Dieter D. Bosshardt, MSc, PhD | Simon S. Jensen, DDS, Dr odont | Daniel Buser, DDS, Dr med dent

A sufficient amount of living bone is required for both the esthetic outcome and the long-term success of dental implant therapy. In about 50% of implant sites, however, there is a need for a procedure that predictably generates enough bone volume for the placement of a dental implant. There are several options for the enhancement of bone formation, including (1) osteoinduction by autogenous bone grafts or the addition of growth factors; (2) osteoconduction provided by autogenous bone grafts or bone substitutes that serve as a scaffold for new bone formation; (3) transfer of stem cells or progenitor cells that differentiate into osteoblasts; (4) distraction osteogenesis; and (5) guided bone regeneration (GBR) using barrier membranes. Regardless of the method used, there is always an underlying basic biologic mechanism of bone healing.

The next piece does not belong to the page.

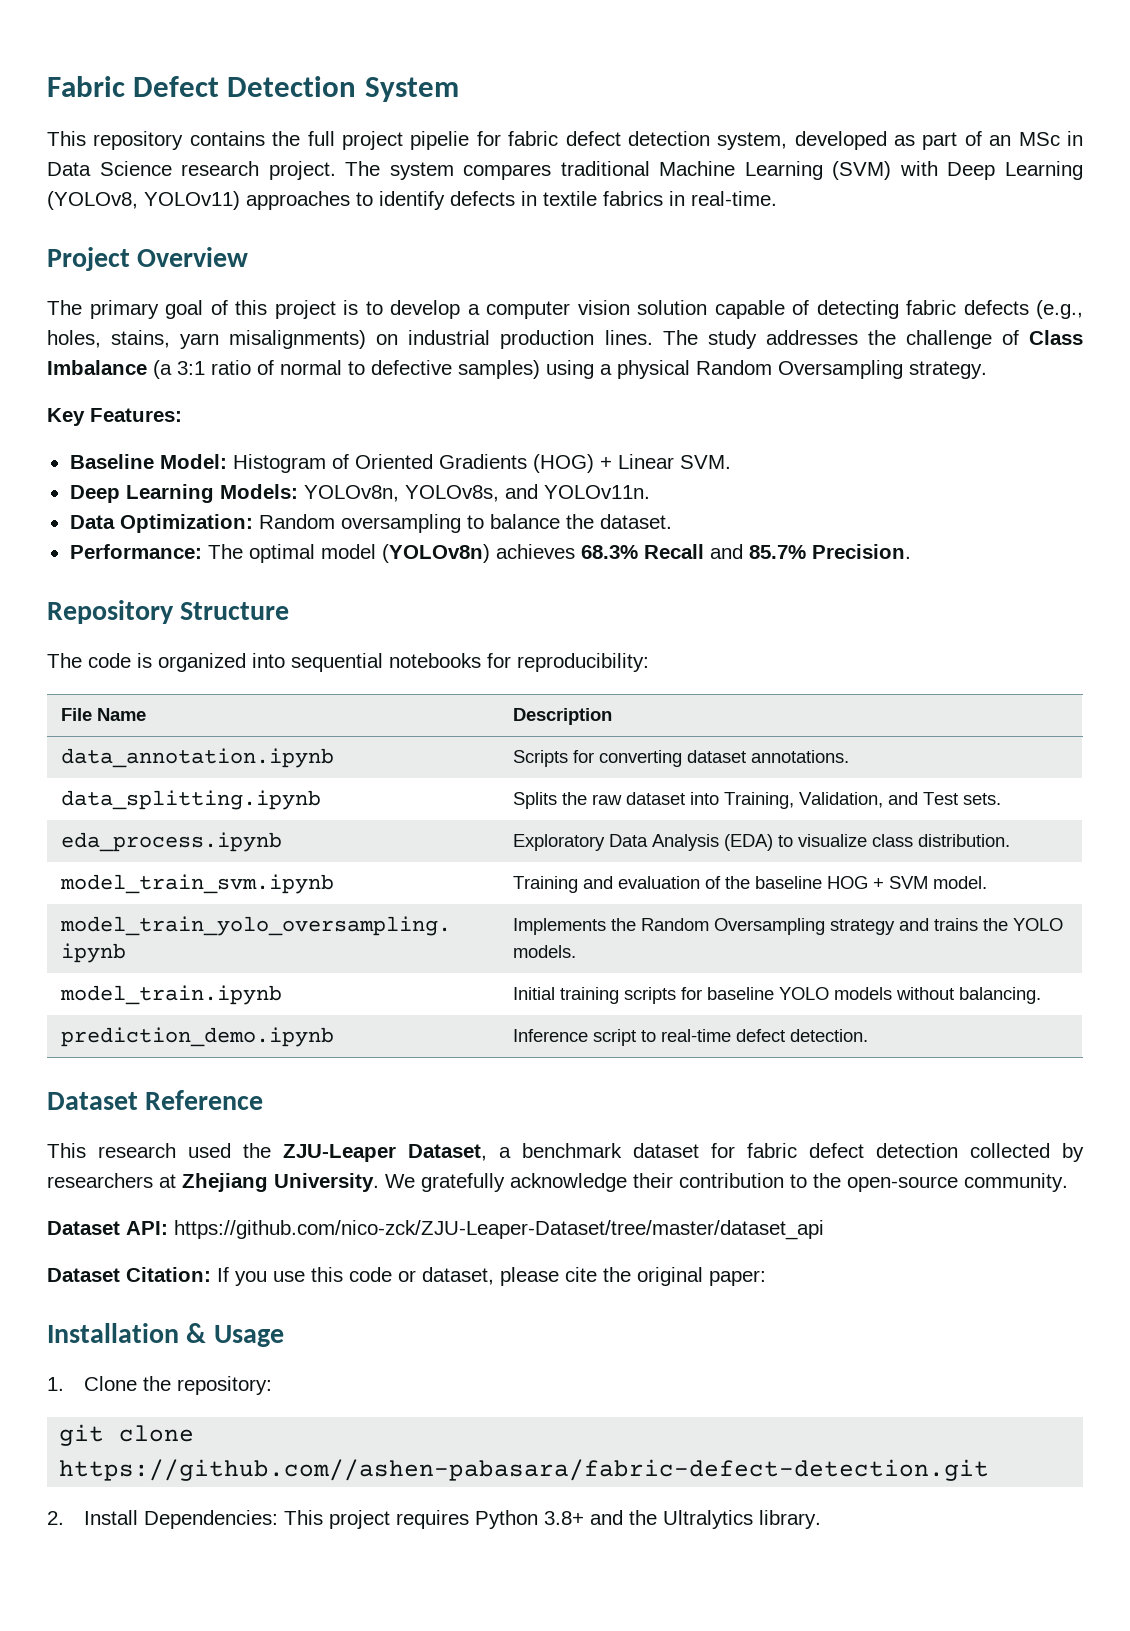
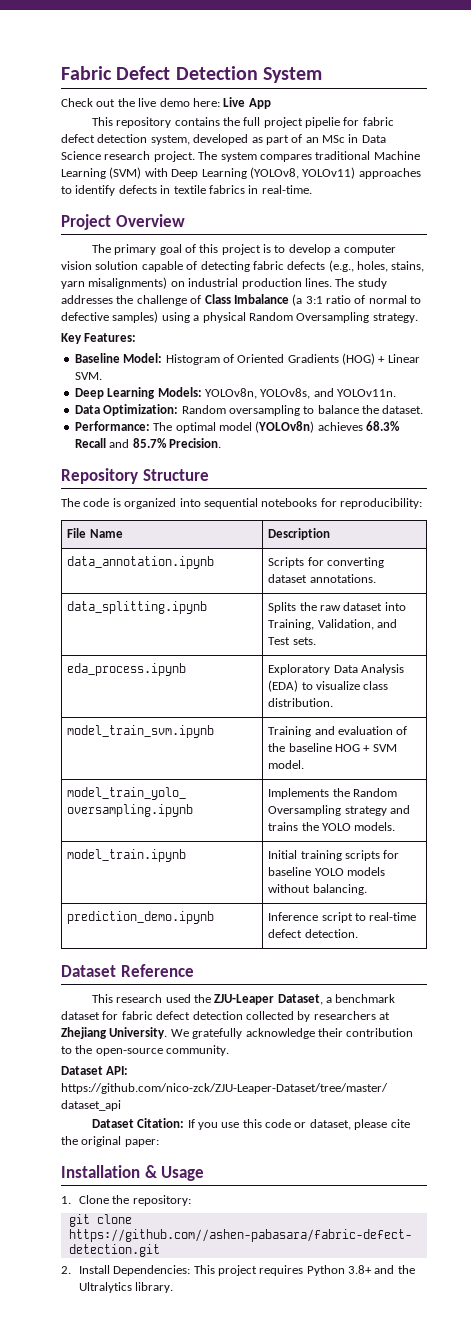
+ Check out the live demo here: Live App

Bone demonstrates a unique potential for regeneration, which is probably best illustrated by fracture repair. Bone is able to heal fractures or local defects with regenerated tissue of equally high structural organization, without leaving a scar. The mechanism of this healing pattern is often considered as a recapitulation of embryonic osteogenesis and growth. Because bone has a unique spontaneous healing capacity, the trick in reconstructive surgery is to harness this great regenerative potential to enhance bone formation for clinical applications. Thus, adequate bone augmentation or treatment of any bone defect requires a profound understanding of bone development and morphogenesis at the cellular and molecular levels. This chapter summarizes the development, structure, function, and regeneration of bone and discusses the pros and cons of the various biomaterials used for GBR to provide the biologic rationale for selecting appropriate biomaterial combinations for successful bone augmentation around dental implants in the long term.

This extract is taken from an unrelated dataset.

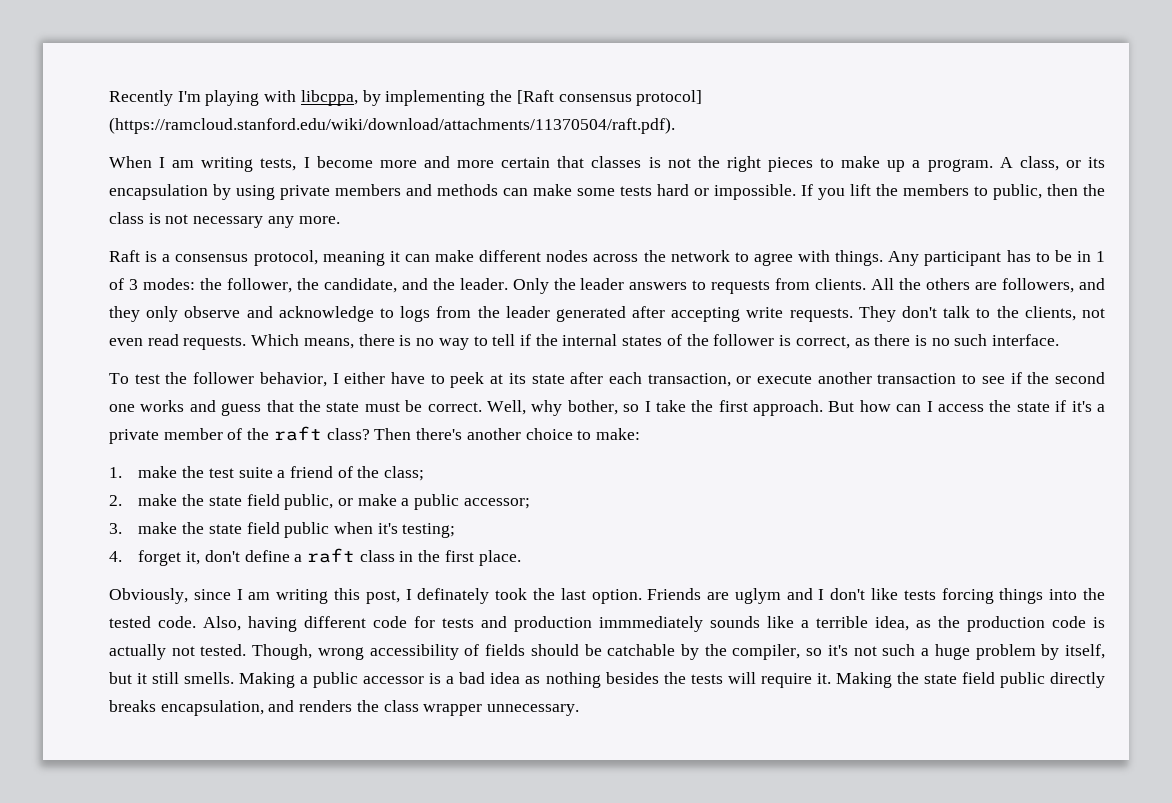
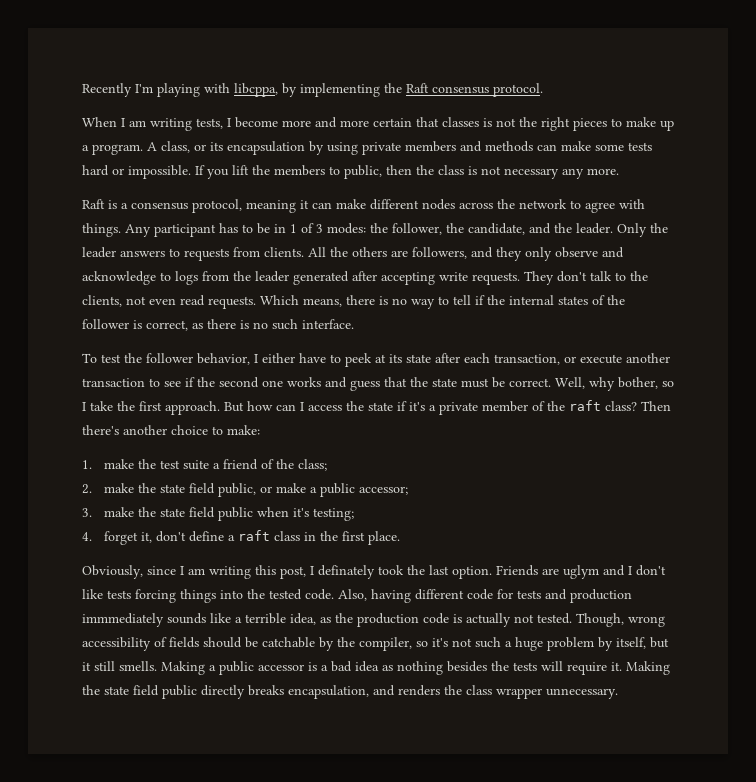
- Recently I'm playing with libcppa, by implementing the [Raft consensus protocol] (https://ramcloud.stanford.edu/wiki/download/attachments/11370504/raft.pdf).
+ Recently I'm playing with libcppa, by implementing the Raft consensus protocol.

Development and Structure of Bone

Functions

Bone certainly represents a great achievement in the evolution of supporting tissues. However, it has many additional functions. These include (1) mechanical body support, motion, and locomotion; (2) support of teeth for biting and crushing of food; (3) support and protection of the brain, spinal cord, and internal organs; (4) housing of bone marrow, which is the source of hematopoietic cells; and (5) calcium homeostasis. It is probably because these functions are of vital importance that bone possesses an exceptional capacity for self-healing, repair, and regeneration.

Bone types and structural organization

The mammalian skeleton consists of long bones and flat bones . Based on the orientation of the collagen fibrils, three types of bone tissue can be identified: woven bone, lamellar bone, and an intermediate type—the primary parallel-fibered bone.

Woven bone is formed predominantly in embryos and growing children and is replaced later by lamellar bone. In adults, woven bone reappears when accelerated bone formation is required, as in the bony callus during fracture repair and in pathologic conditions like Paget disease of bone, renal osteodystrophy, hyperparathyroidism, or fluorosis. In woven bone, the collagen fibrils are oriented in a random manner, and the interfibrillar spaces are comparatively wide. 1 Besides having intertwined collagen fibrils, woven bone is characterized by a high number of large osteocytes and a high mineral density (Fig 2-1).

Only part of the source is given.